The claim is false as stated. Consider $\mathcal{D} = \mathbf{Set}$: this is generated by $1$ in a very strong sense. However, if $\mathcal{C} = 2$ is the discrete category on two objects (say $a$ and $b$), then $[2, \mathbf{Set}]$ does not have a generator. Suppose for a contradiction that $G$ generates $[2, \mathbf{Set}]$. Clearly, $G (a)$ and $G (b)$ must be non-empty. However, if $H$ is an object in $[2, \mathbf{Set}]$ such that $H (a) = \emptyset$ and $H (b) = 1$, then there are no morphisms $G \to H$. Hence $G$ is not a generator.


Here is something that is true.

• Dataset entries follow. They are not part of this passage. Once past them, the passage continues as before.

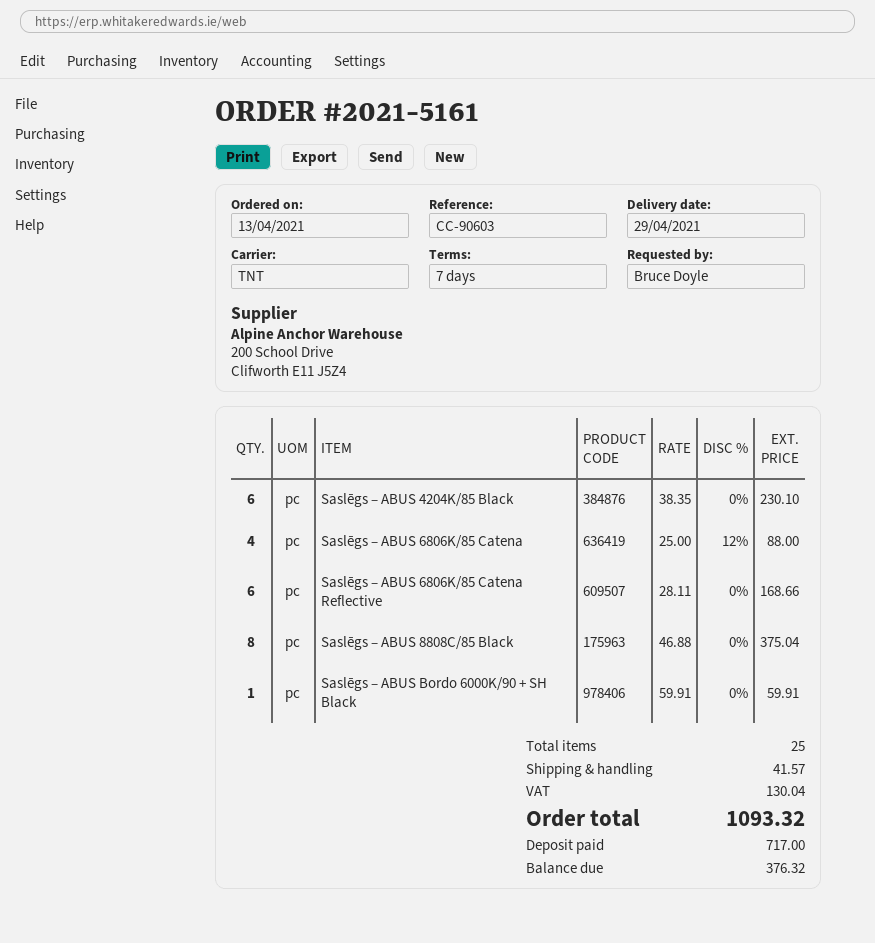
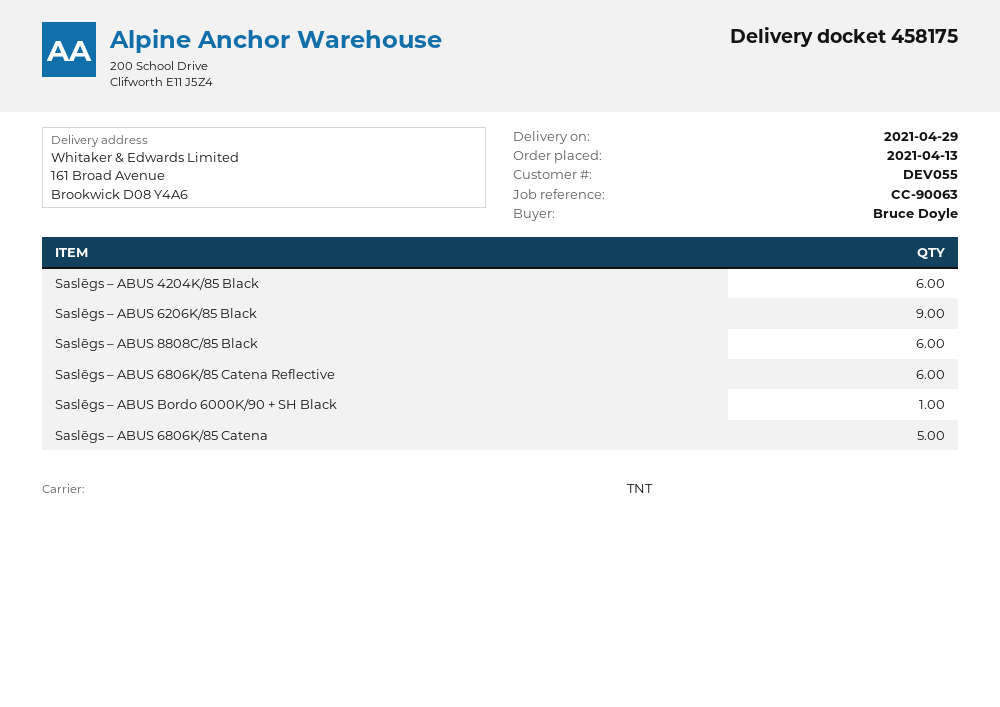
reference: CC-90603 -> CC-90063
Saslēgs – ABUS 6806K/85 Catena: 4 -> 5
Saslēgs – ABUS 8808C/85 Black: 8 -> 6
Saslēgs – ABUS 6206K/85 Black: none -> 9

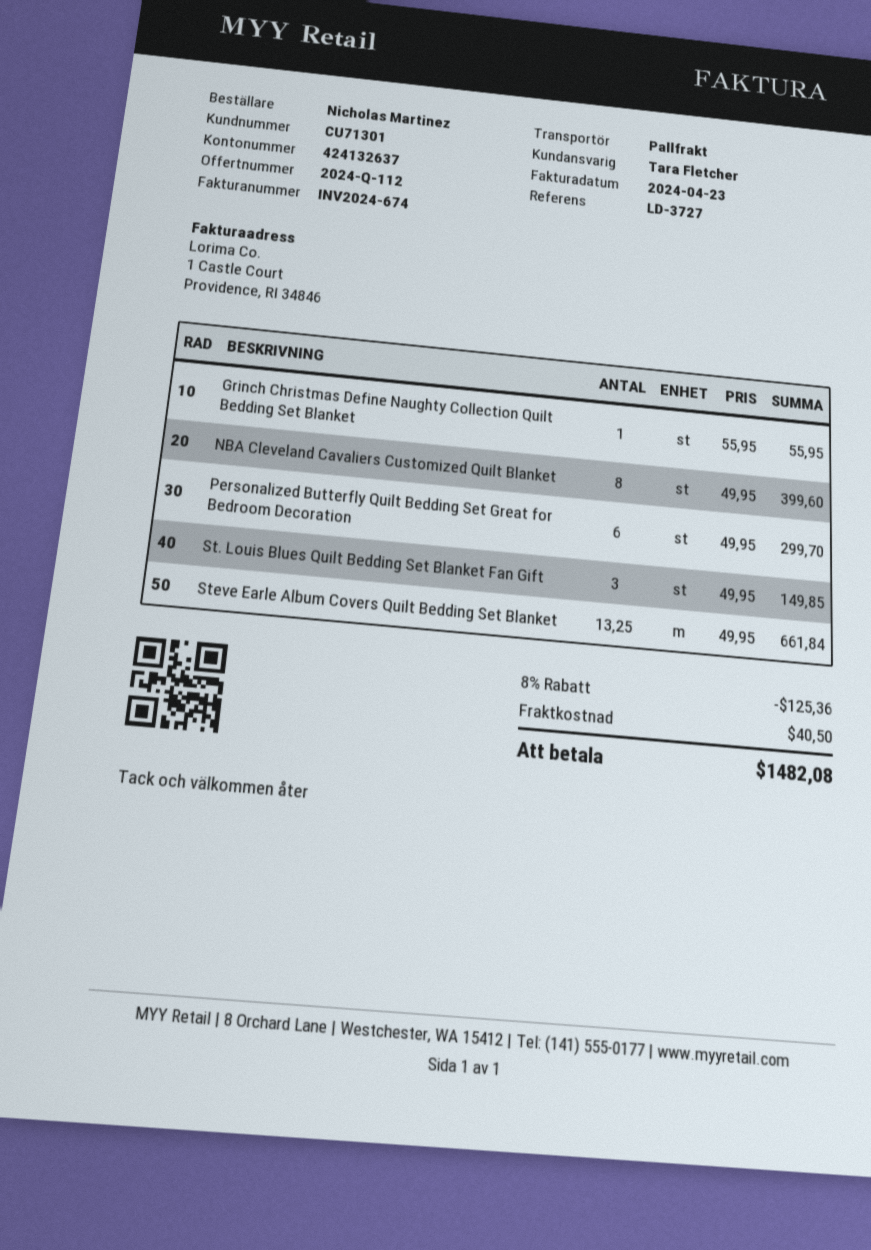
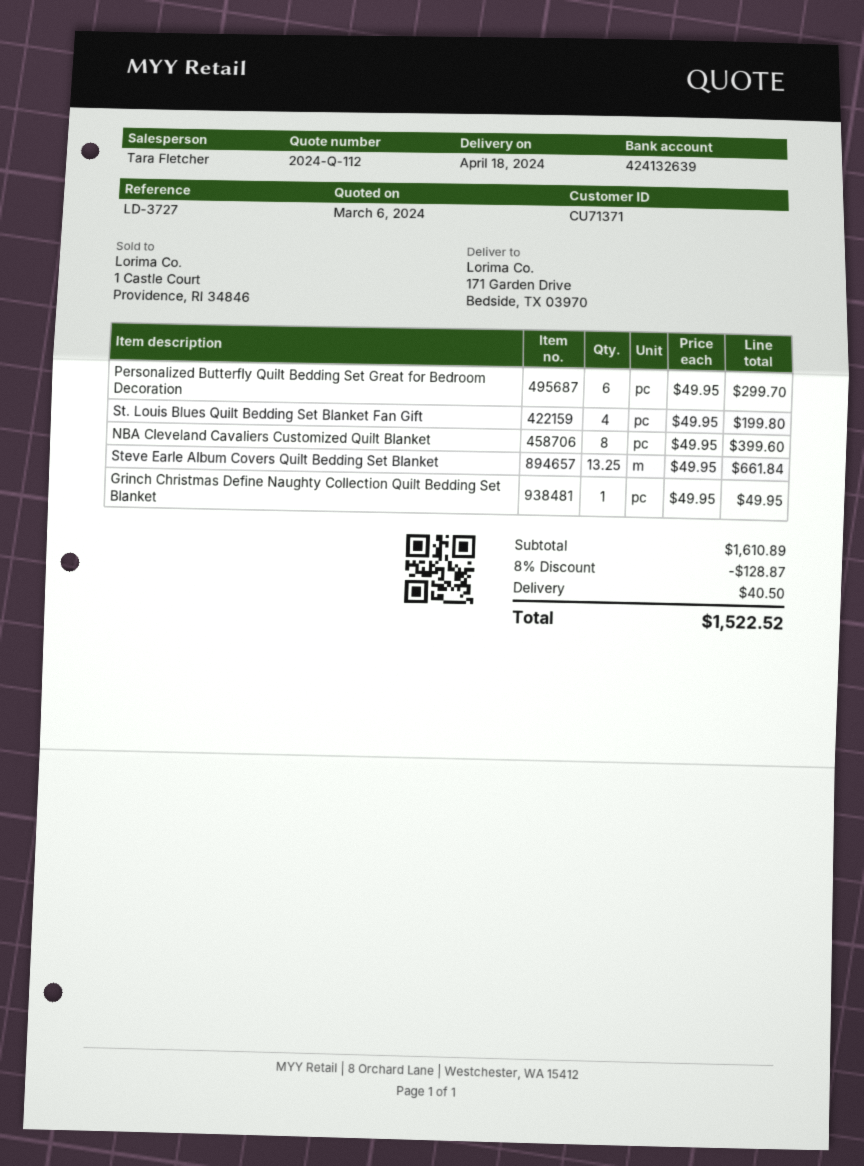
customer number: CU71301 -> CU71371
bank account: 424132637 -> 424132639
Grinch Christmas Define Naughty Collection Quilt Bedding Set Blanket: 1 x 55.95 = 55.95 -> 1 x 49.95 = 49.95
St. Louis Blues Quilt Bedding Set Blanket Fan Gift: 3 x 49.95 = 149.85 -> 4 x 49.95 = 199.80
discount: 8% = 125.36 -> 8% = 128.87
total: 1482.08 -> 1522.52

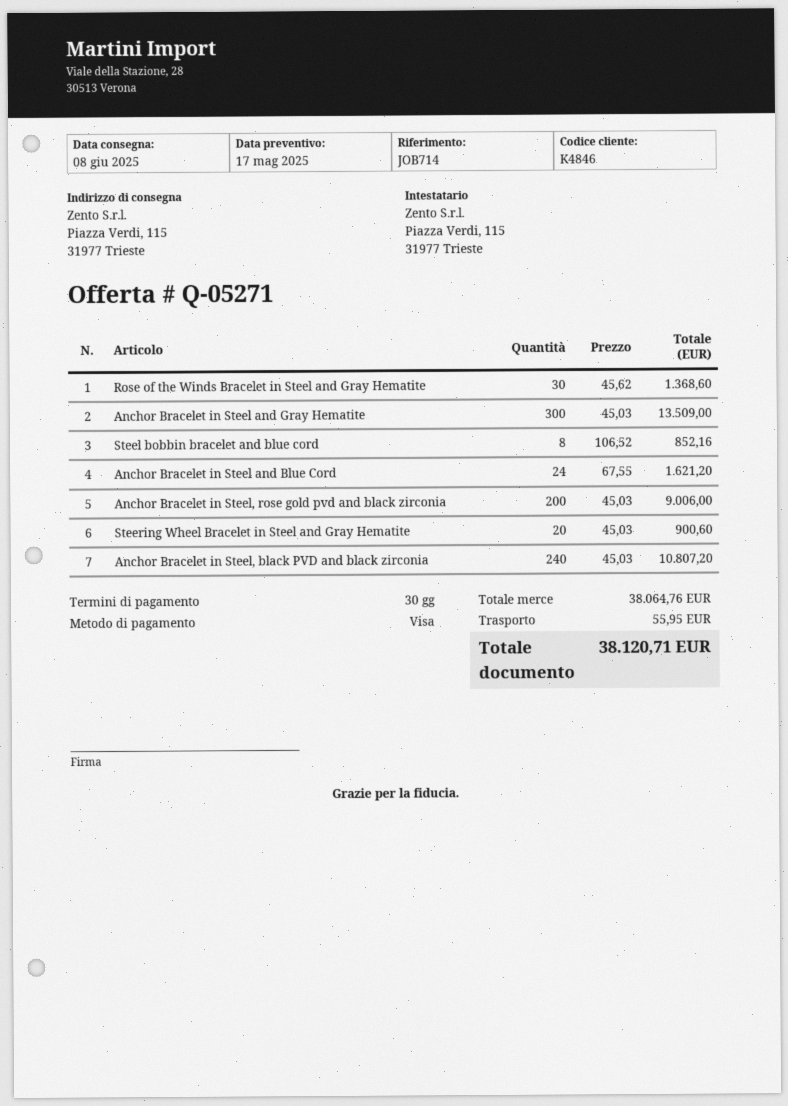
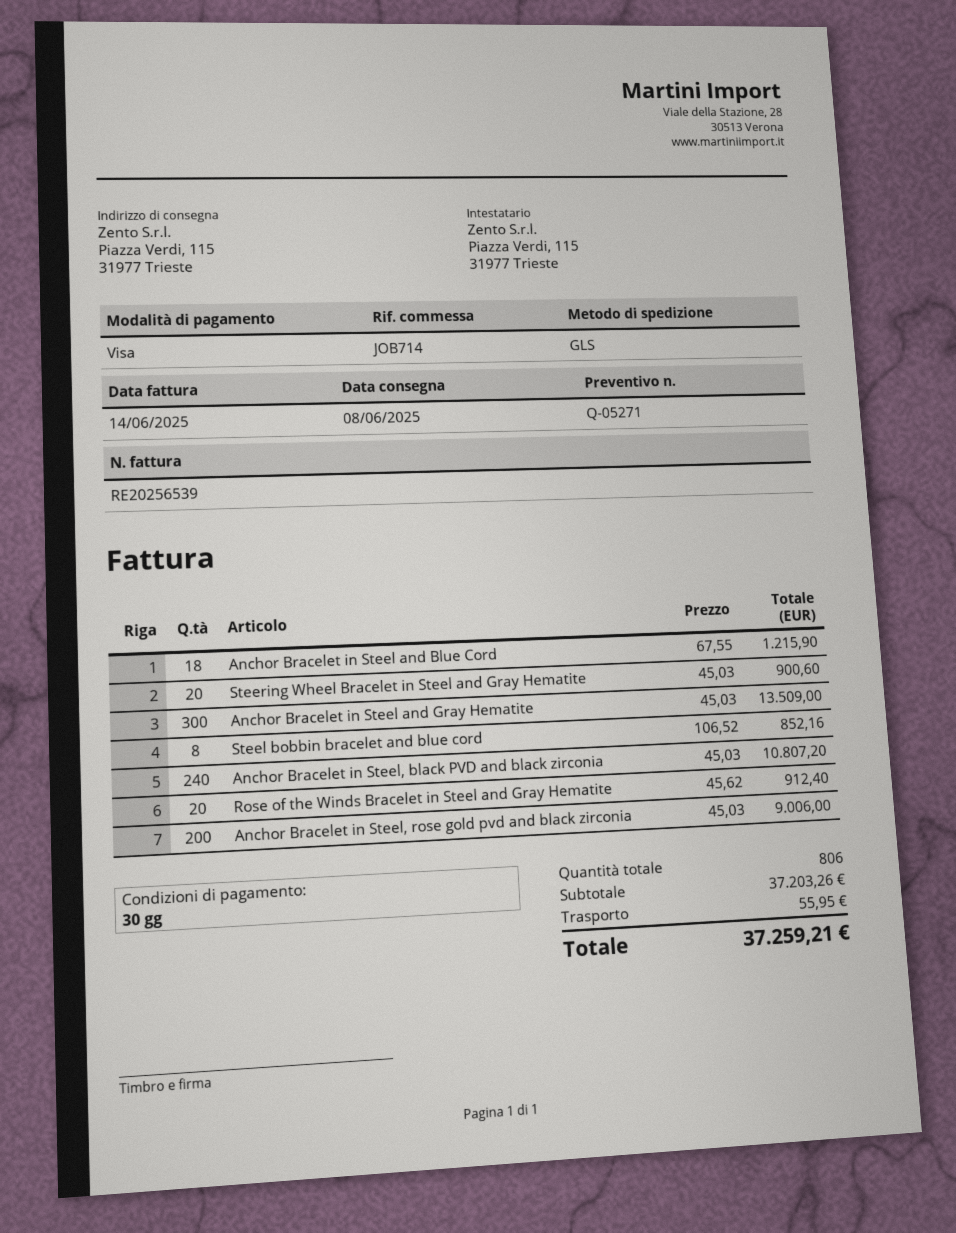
Rose of the Winds Bracelet in Steel and Gray Hematite: 30 x 45.62 = 1368.60 -> 20 x 45.62 = 912.40
Anchor Bracelet in Steel and Blue Cord: 24 x 67.55 = 1621.20 -> 18 x 67.55 = 1215.90
subtotal: 38064.76 -> 37203.26
total: 38120.71 -> 37259.21

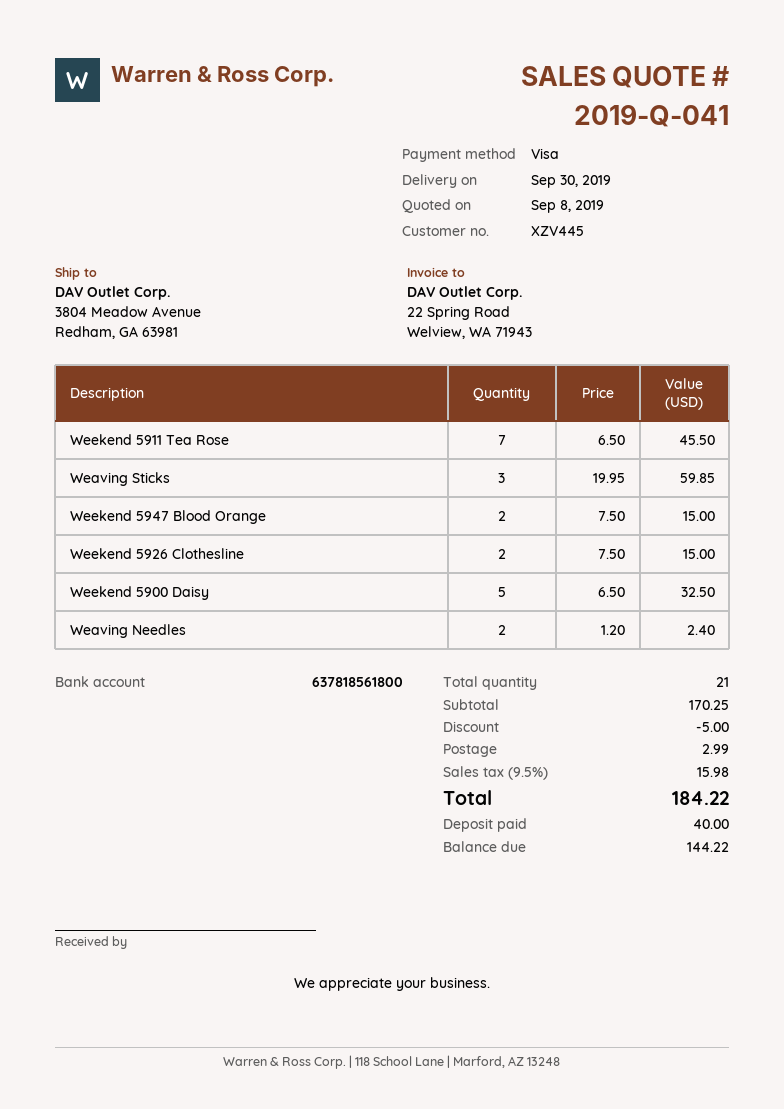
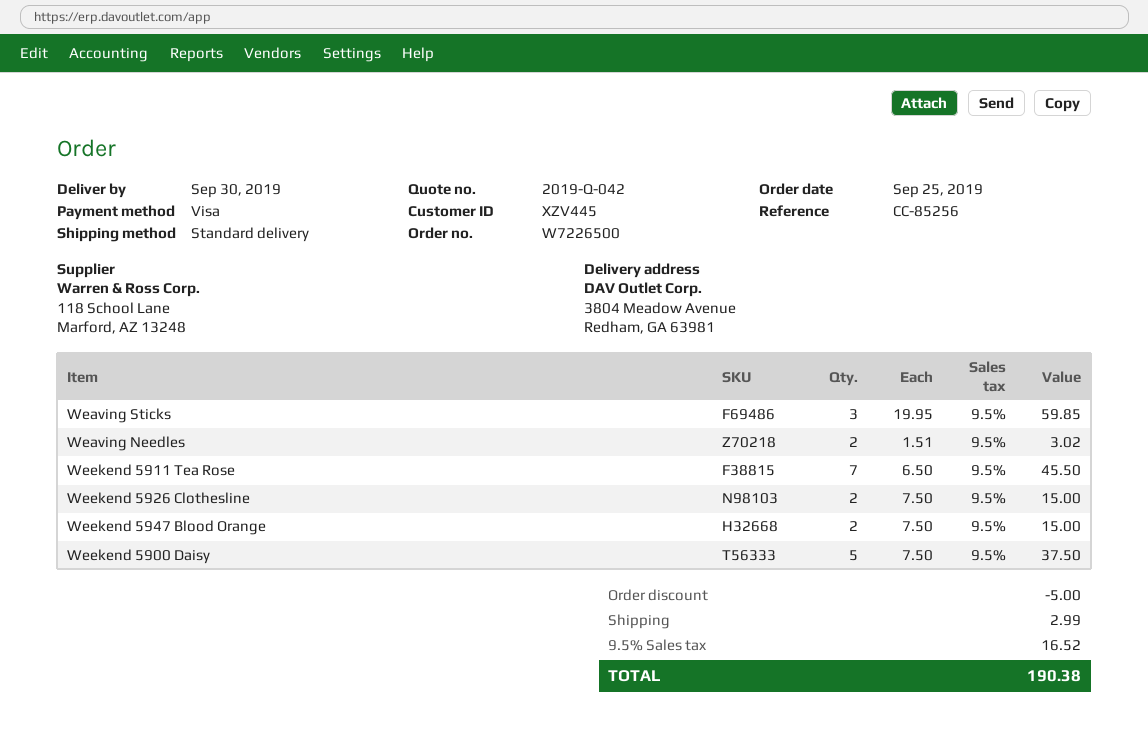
quote number: 2019-Q-041 -> 2019-Q-042
Weekend 5900 Daisy: 5 x 6.50 = 32.50 -> 5 x 7.50 = 37.50
Weaving Needles: 2 x 1.20 = 2.40 -> 2 x 1.51 = 3.02
tax: 9.5% = 15.98 -> 9.5% = 16.52
total: 184.22 -> 190.38

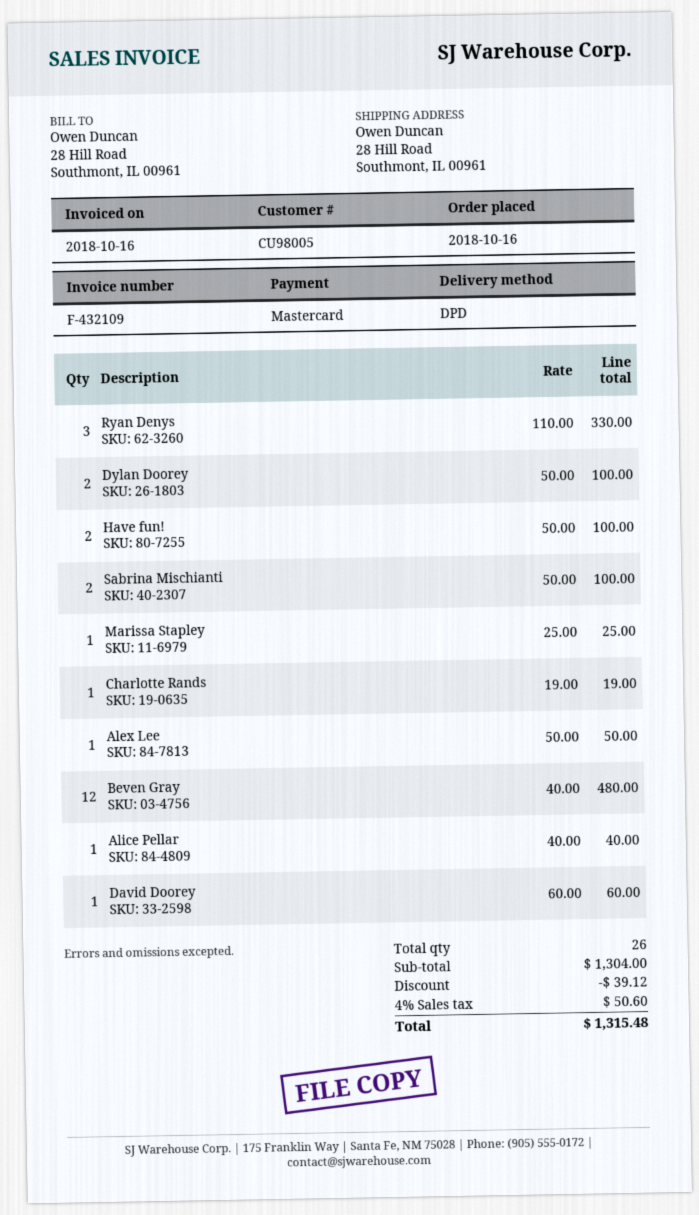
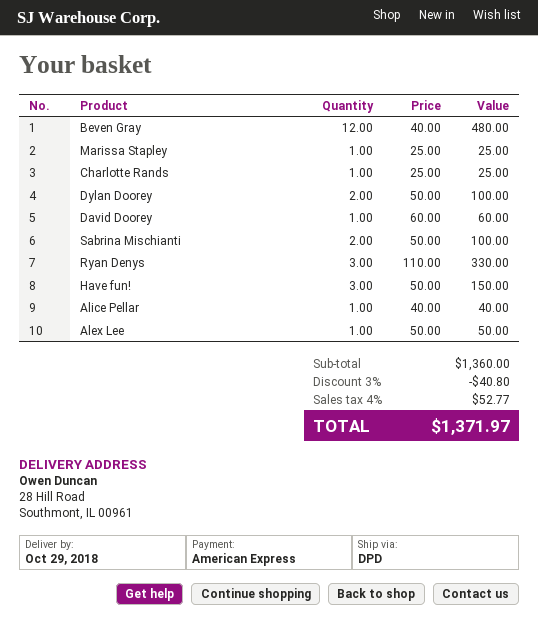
payment method: Mastercard -> American Express
Have fun!: 2 x 50.00 = 100.00 -> 3 x 50.00 = 150.00
Charlotte Rands: 1 x 19.00 = 19.00 -> 1 x 25.00 = 25.00
subtotal: 1304.00 -> 1360.00
discount: 39.12 -> 40.80
tax: 4% = 50.60 -> 4% = 52.77
total: 1315.48 -> 1371.97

If $\mathcal{C}$ is small and $\mathcal{D}$ is cocomplete and has a generator, then $[\mathcal{C}, \mathcal{D}]$ has a small generating family. The way to see this is to observe that the functor $F \mapsto F c : [\mathcal{C}, \mathcal{D}] \to \mathcal{D}$ has a left adjoint $c_! : \mathcal{D} \to [\mathcal{C}, \mathcal{D}]$, and using adjointness, if $G$ is a generator in $\mathcal{D}$, then the family $\{ c_! G : c \in \operatorname{ob} \mathcal{C} \}$ is a small generating family in $[\mathcal{C}, \mathcal{D}]$.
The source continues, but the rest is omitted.